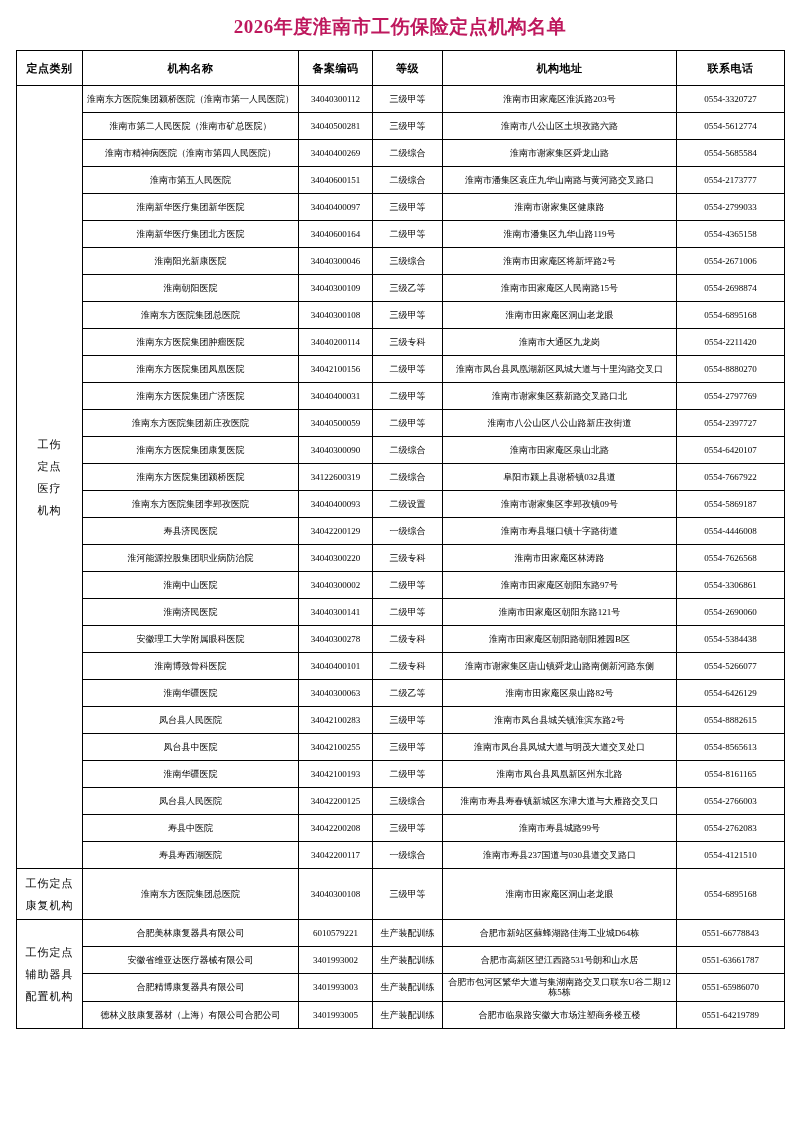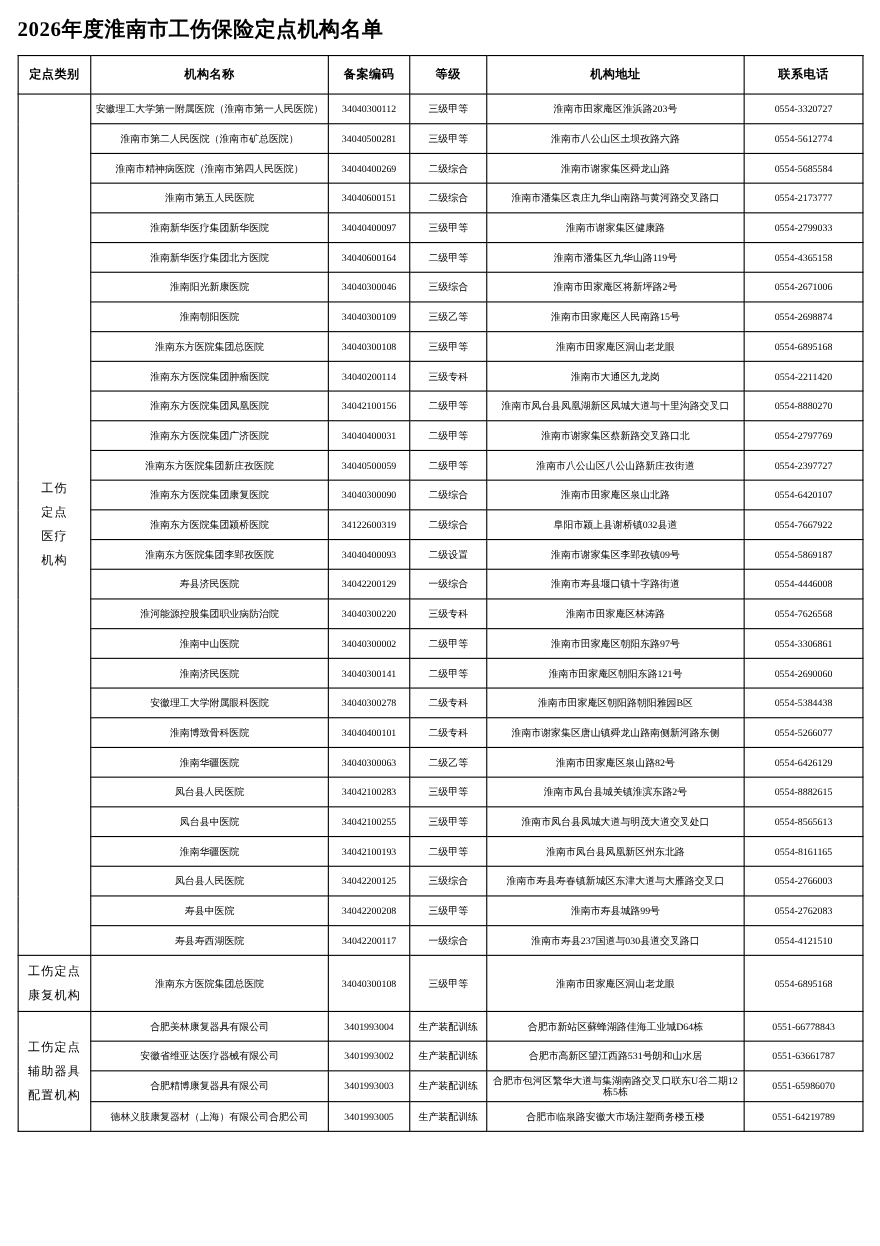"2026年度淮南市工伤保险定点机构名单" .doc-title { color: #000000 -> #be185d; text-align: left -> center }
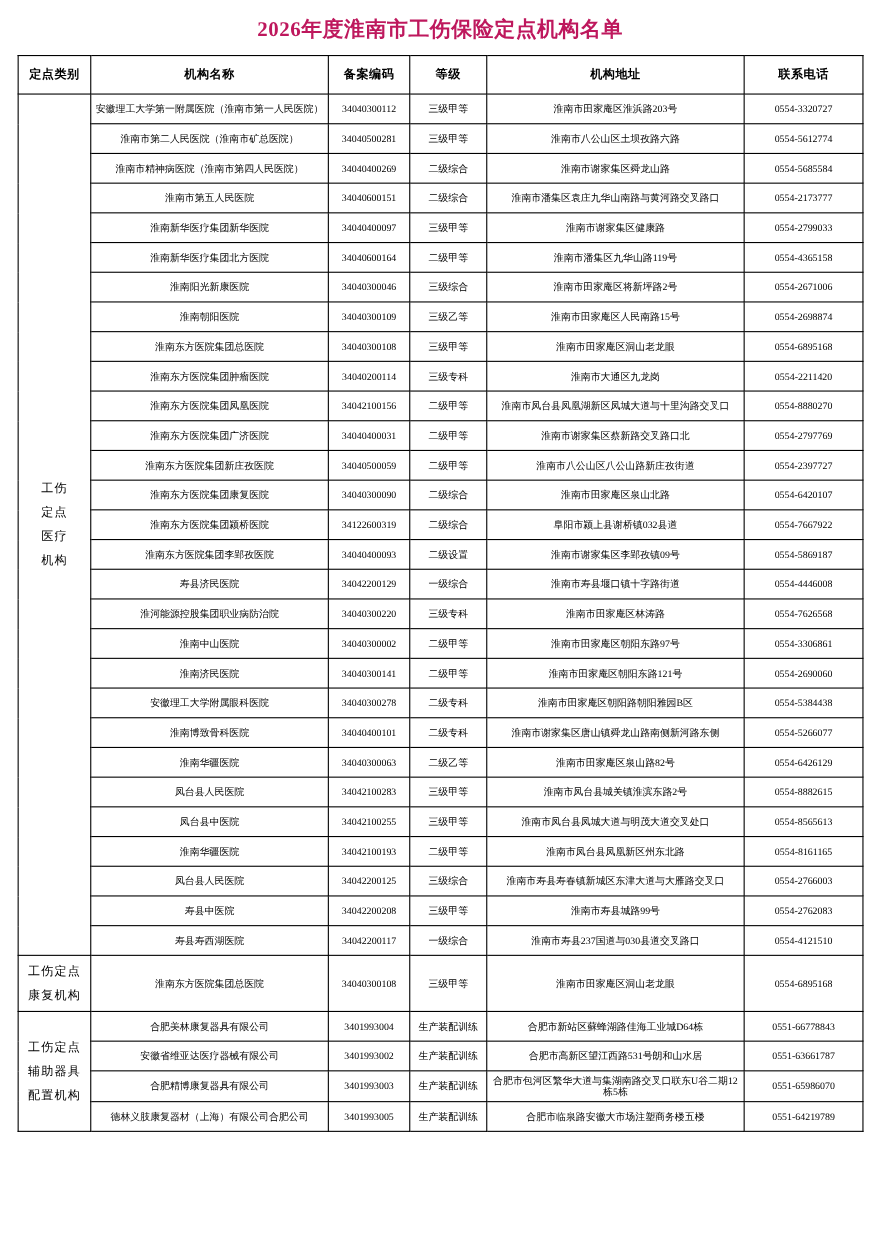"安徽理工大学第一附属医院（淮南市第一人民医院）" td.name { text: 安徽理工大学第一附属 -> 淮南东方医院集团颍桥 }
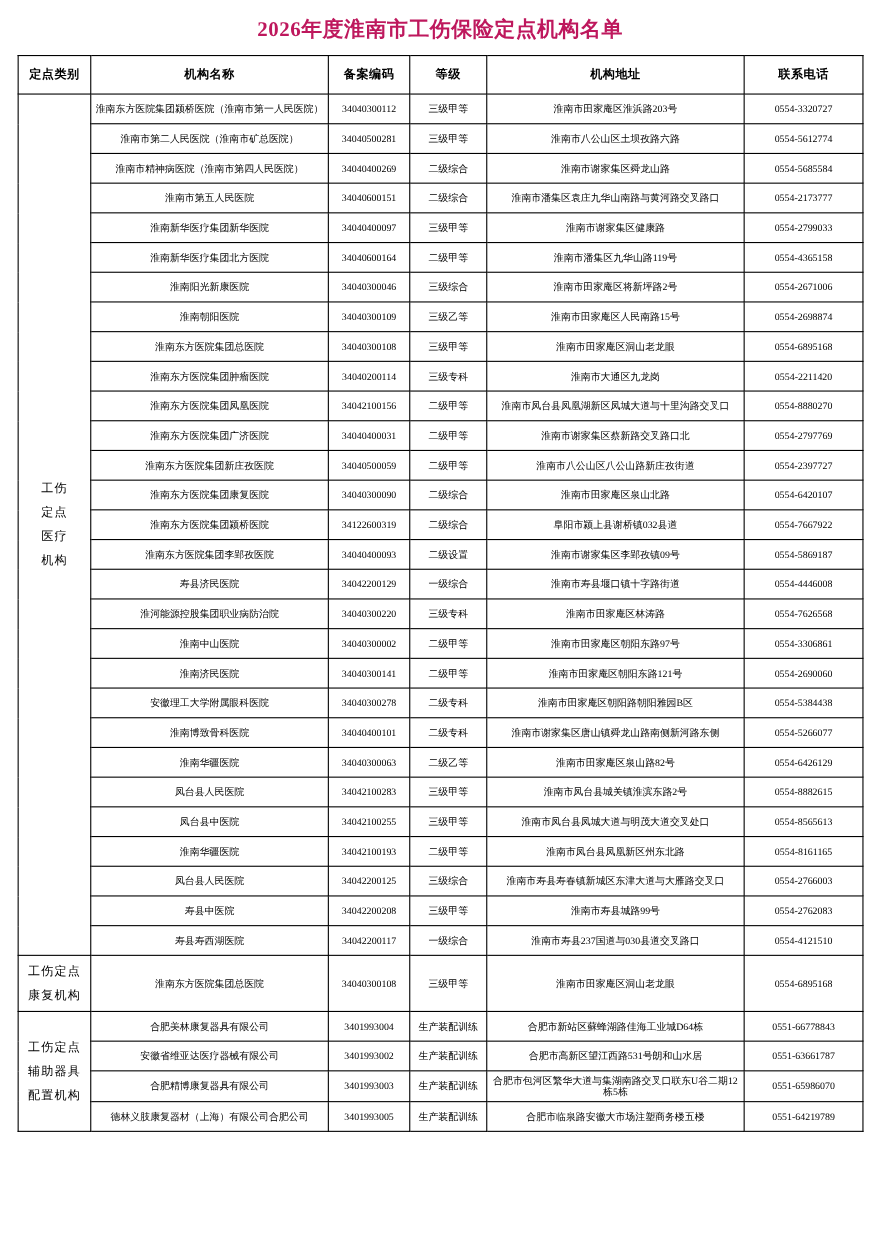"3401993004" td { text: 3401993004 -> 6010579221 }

+++

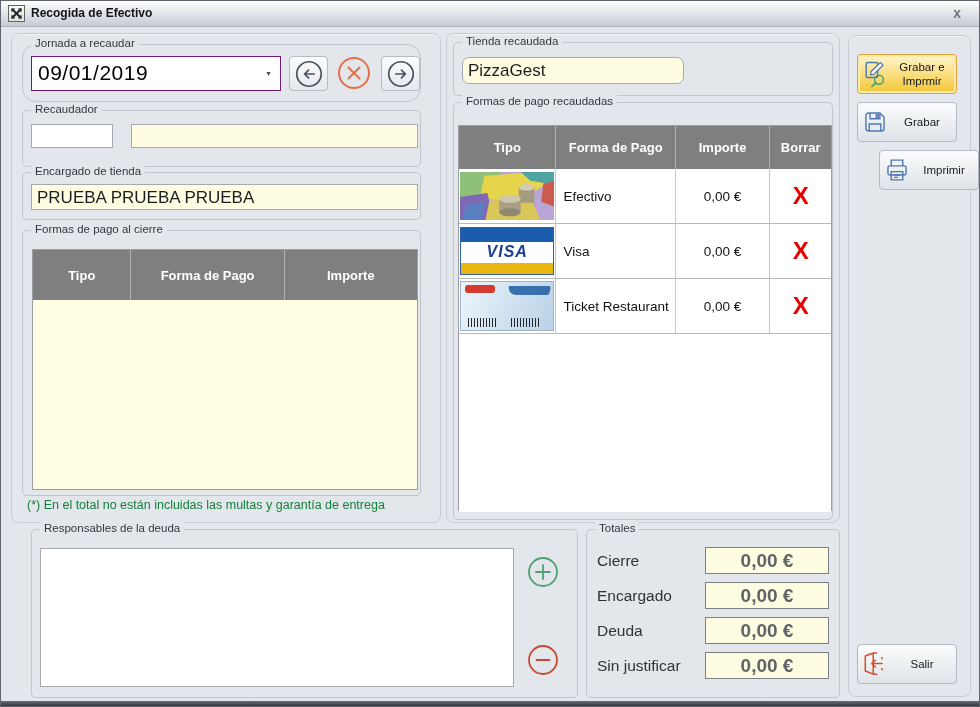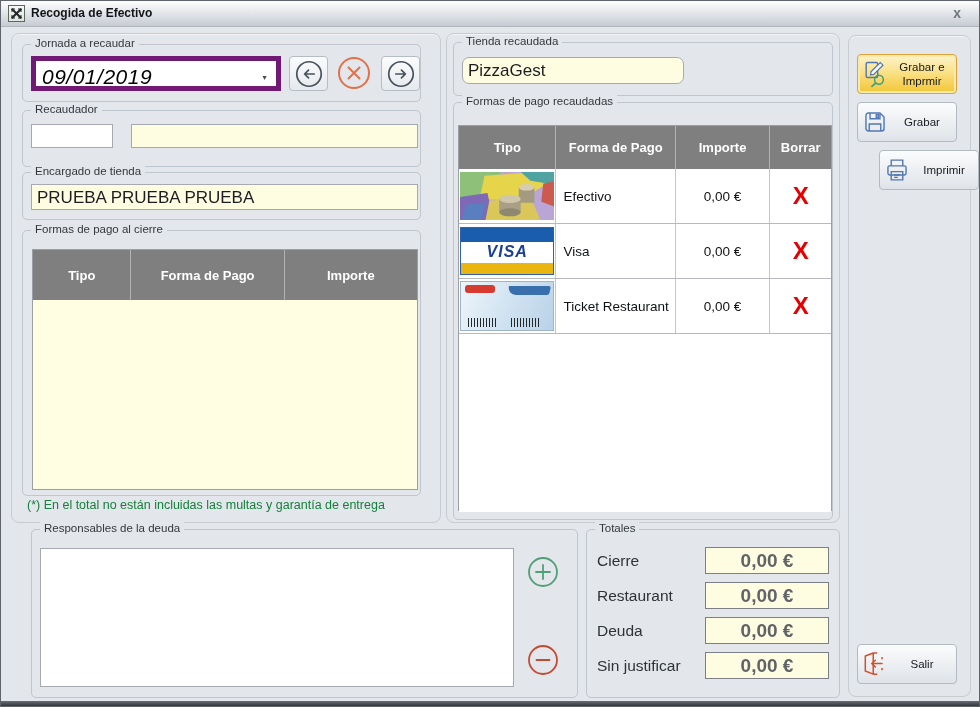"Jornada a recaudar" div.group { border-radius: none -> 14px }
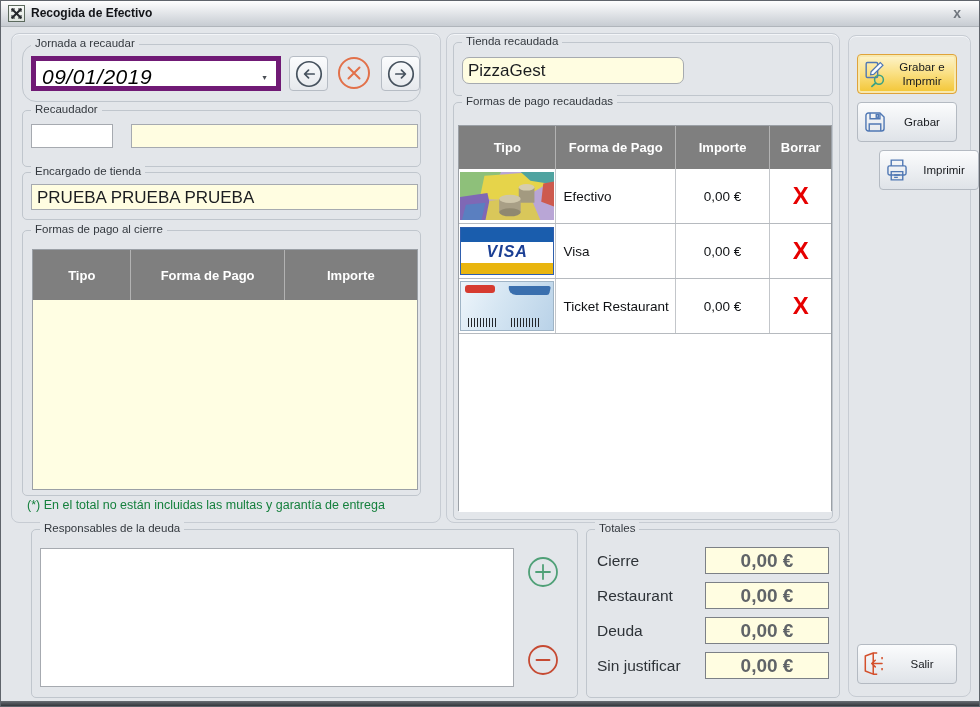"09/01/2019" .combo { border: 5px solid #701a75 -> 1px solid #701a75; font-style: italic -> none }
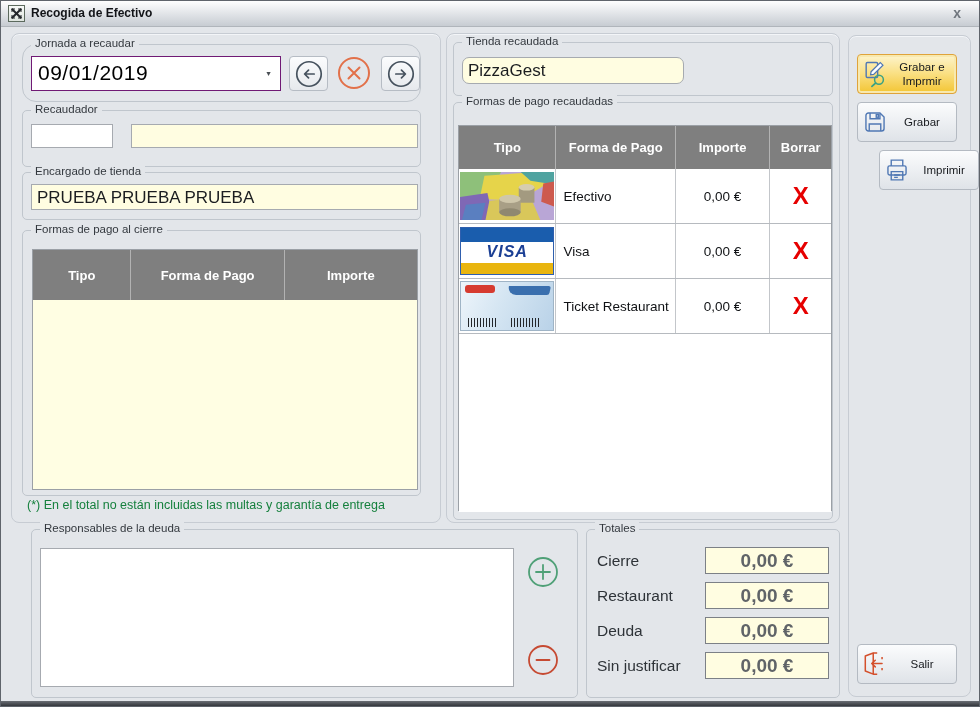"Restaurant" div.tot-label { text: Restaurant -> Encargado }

+++

**Task description**
Output exactly the lines above, beginning at the one with "border-radius: none ->" and stopping after the one with "text: Restaurant ->". Pictures are to be omitted.

**Result**
"Jornada a recaudar" div.group { border-radius: none -> 14px }
"09/01/2019" .combo { border: 5px solid #701a75 -> 1px solid #701a75; font-style: italic -> none }
"Restaurant" div.tot-label { text: Restaurant -> Encargado }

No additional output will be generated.